#### Work task:
The span to repeat in the listing below runs from the line containing "General G-Max RS" to the line containing "total: 5293.79 -> 4721.26", inclusive. Repeat it exactly, and only it.

#### Data section:
########
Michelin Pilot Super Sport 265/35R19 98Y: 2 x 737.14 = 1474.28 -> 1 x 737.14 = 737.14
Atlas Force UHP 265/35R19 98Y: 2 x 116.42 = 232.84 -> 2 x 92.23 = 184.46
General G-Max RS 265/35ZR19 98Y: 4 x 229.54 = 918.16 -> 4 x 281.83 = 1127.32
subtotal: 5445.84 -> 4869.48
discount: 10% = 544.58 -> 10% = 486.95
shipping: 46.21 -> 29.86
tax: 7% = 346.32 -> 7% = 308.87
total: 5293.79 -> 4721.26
########
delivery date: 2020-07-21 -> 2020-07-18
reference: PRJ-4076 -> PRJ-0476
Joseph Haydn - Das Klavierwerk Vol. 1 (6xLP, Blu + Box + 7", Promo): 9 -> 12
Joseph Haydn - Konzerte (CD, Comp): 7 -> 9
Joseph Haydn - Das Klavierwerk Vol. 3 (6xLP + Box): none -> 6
########
#### Task response:
General G-Max RS 265/35ZR19 98Y: 4 x 229.54 = 918.16 -> 4 x 281.83 = 1127.32
subtotal: 5445.84 -> 4869.48
discount: 10% = 544.58 -> 10% = 486.95
shipping: 46.21 -> 29.86
tax: 7% = 346.32 -> 7% = 308.87
total: 5293.79 -> 4721.26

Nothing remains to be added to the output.